Prostate cancer is diagnosed by a biopsy through which a sample of the body tissue is examined. Sometimes with this technique the cancer can be overlooked if none of the needles used reaches the affected tissue, in what is known as a false negative. If the doctor suspects that this happens, it may be necessary to repeat the biopsy.

The main technique to diagnose prostate cancer is a core needle biopsy, through which a sample of tissue is removed from the body and observed under a microscope.. The test lasts about 10 minutes and can be done in the doctor's office. The specialists in Urology say that in order to reduce the risk of infection it is likely that antibiotics are administered before the biopsy and one or two days later.


The biopsy of prostate cancer by fusion

The fusion systems are facilitating the diagnosis of prostate cancer by allowing the fusion of the images between the Multiparameter Magnetic Resonance and the transrectal ultrasound that allow the orientation of the biopsy.. Until now, urologists have not been able to use this information effectively when carrying out this test.


In this way, with multiparametric magnetic resonance images of the prostate are obtained where we can appreciate the areas of the prostate where it is suspected that there could be a tumor. These images are then introduced into an adapted ultrasound system that allows the areas of the prostate to be marked that may be affected. Finally the biopsy is done, perineal way - avoiding the rectum.
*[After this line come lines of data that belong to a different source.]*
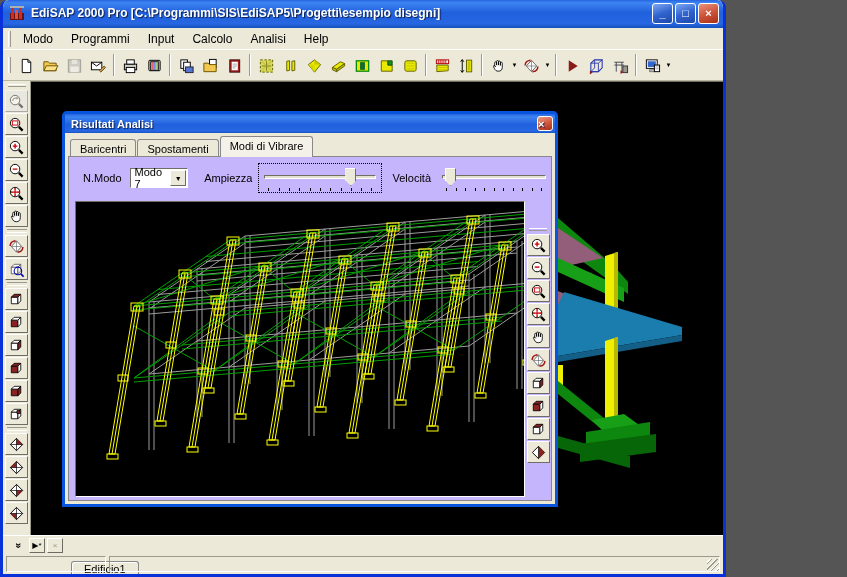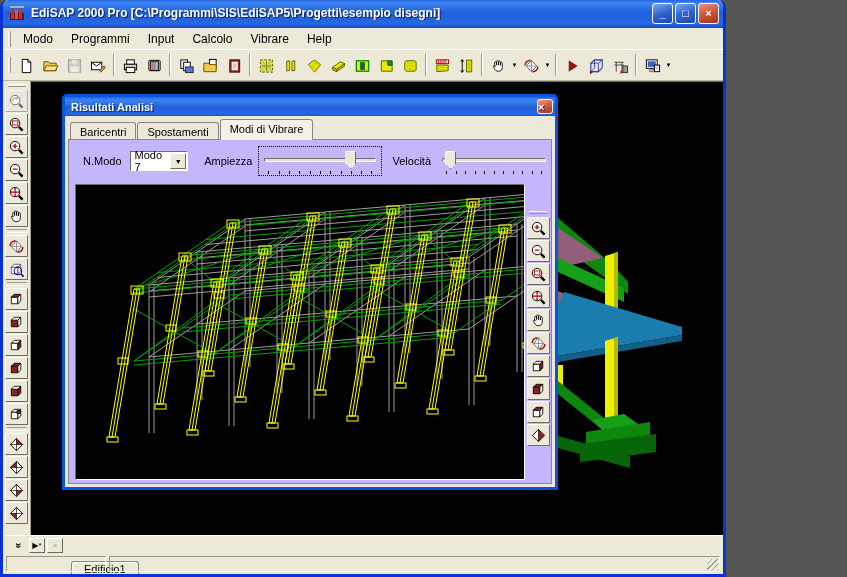--- a/index.html
+++ b/index.html
@@ -33,21 +33,21 @@
     align-items:center;padding-top:2px;}
   .hgrip{width:18px;height:3px;margin:1px 0 3px;border-top:1px solid #fff;border-bottom:1px solid #9C9A8C;}
   .sbtn{width:23px;height:22px;margin-bottom:1px;display:flex;align-items:center;justify-content:center;
     background:#ECE9D8;border:1px solid;border-color:#fff #6F6D63 #6F6D63 #fff;}
   .sbtn svg{width:17px;height:17px;}
   .sbtn.disabled{opacity:.5;filter:grayscale(1);}
   .vsep{height:4px;width:20px;margin:1px 0 2px;border-top:1px solid #9C9A8C;border-bottom:1px solid #fff;}
   .client{position:relative;flex:1;background:#000;border-top:1px solid #716F64;overflow:hidden;}
   #model3d{position:absolute;left:527px;top:126px;}
   
-  .dialog{position:absolute;left:31px;top:12px;width:496px;height:396px;
+  .dialog{position:absolute;left:31px;top:29px;width:496px;height:396px;
     border:3px solid #0855DD;border-radius:5px 5px 0 0;background:#ECE9D8;display:flex;flex-direction:column;}
   .dtitle{height:19px;display:flex;align-items:center;padding:0 2px 0 6px;
     background:linear-gradient(180deg,#2664E0 0%,#3D85F2 15%,#2160DC 55%,#2767E2 90%,#1854BE 100%);}
   .dtitle span{flex:1;color:#fff;font-weight:bold;font-size:11px;text-shadow:1px 1px 1px #0a1e50;}
   .dclose{width:16px;height:15px;border:1px solid #fff;border-radius:3px;color:#fff;font-size:10px;font-weight:bold;
     display:flex;align-items:center;justify-content:center;
     background:linear-gradient(160deg,#EE9B85 0%,#CE543A 55%,#A83018 100%);}
   .dbody{flex:1;display:flex;flex-direction:column;padding:3px 3px 3px 3px;}
   .tabs{display:flex;align-items:flex-end;height:21px;padding-left:2px;}
   .tab{font-size:11px;color:#000;padding:3px 9px 6px;background:#ECE9D8;border:1px solid #888;
@@ -113,21 +113,21 @@
         <span>×</span>
       </div>
   </div>
 
   <div class="menubar">
     <span class="grip"></span>
     <span class="item">Modo</span>
     <span class="item">Programmi</span>
     <span class="item">Input</span>
     <span class="item">Calcolo</span>
-    <span class="item">Vibrare</span>
+    <span class="item">Analisi</span>
     <span class="item">Help</span>
   </div>
 
   <div class="toolbar" id="toolbar">
     <span class="grip"></span>
   <div class="tbtn">
         <span style="display: flex; width: 17px; height: 17px;">
           <svg viewBox="0 0 18 18">
             <path d="M4.5 2h6l3 3v11h-9z" fill="#fff" stroke="#000"></path>
             <path d="M10.5 2v3h3" fill="none" stroke="#000"></path>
With this technique, the accuracy of the final results is more than doubled, and only two essential punctures are made, directed directly to the area that may be affected.
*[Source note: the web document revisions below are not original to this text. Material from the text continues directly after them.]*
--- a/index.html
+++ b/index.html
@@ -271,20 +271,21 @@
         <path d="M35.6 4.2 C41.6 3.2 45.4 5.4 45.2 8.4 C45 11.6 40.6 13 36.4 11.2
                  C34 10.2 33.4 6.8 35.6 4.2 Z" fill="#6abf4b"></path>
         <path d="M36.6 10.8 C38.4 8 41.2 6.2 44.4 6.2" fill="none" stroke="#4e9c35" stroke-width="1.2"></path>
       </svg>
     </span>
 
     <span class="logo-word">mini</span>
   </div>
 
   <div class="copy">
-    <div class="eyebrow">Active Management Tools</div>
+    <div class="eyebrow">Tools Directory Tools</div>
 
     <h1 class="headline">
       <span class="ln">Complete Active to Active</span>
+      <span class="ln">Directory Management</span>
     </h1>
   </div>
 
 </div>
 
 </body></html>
Treatment of prostate cancer

The treatment of prostate cancer can end the disease, although it may also be that it remits and that after a while it will appear again.
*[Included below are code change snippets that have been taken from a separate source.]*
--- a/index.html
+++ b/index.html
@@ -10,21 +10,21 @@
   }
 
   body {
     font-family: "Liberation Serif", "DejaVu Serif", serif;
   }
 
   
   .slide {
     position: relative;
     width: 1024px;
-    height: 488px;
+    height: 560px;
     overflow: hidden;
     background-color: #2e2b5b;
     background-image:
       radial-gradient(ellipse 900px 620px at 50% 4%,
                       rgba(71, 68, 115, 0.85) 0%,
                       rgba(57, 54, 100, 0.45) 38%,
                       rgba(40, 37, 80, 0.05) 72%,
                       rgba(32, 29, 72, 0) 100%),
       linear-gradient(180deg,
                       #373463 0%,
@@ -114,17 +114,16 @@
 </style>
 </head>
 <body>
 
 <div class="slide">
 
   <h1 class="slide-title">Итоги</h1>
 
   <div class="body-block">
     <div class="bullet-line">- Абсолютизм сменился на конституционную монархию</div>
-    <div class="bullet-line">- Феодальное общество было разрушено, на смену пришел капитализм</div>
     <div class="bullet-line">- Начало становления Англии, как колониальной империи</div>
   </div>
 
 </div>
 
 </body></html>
Conversely, if untreated prostate cancer can spread through the blood and lymph nodes to other parts of the body, such as bones, bladder, rectum, liver, lungs or brain. Even so, it is estimated that 9 out of 10 patients have localized prostate cancer, that is, they do not spread.

The best treatment for localized prostate cancer is still unknown; both the diagnosis and the possible treatments depend on many factors. That is why when a man is diagnosed with this condition he is evaluated as "low risk" or "initial stage", and he goes through a first period of uncertainty in which he will need information and advice.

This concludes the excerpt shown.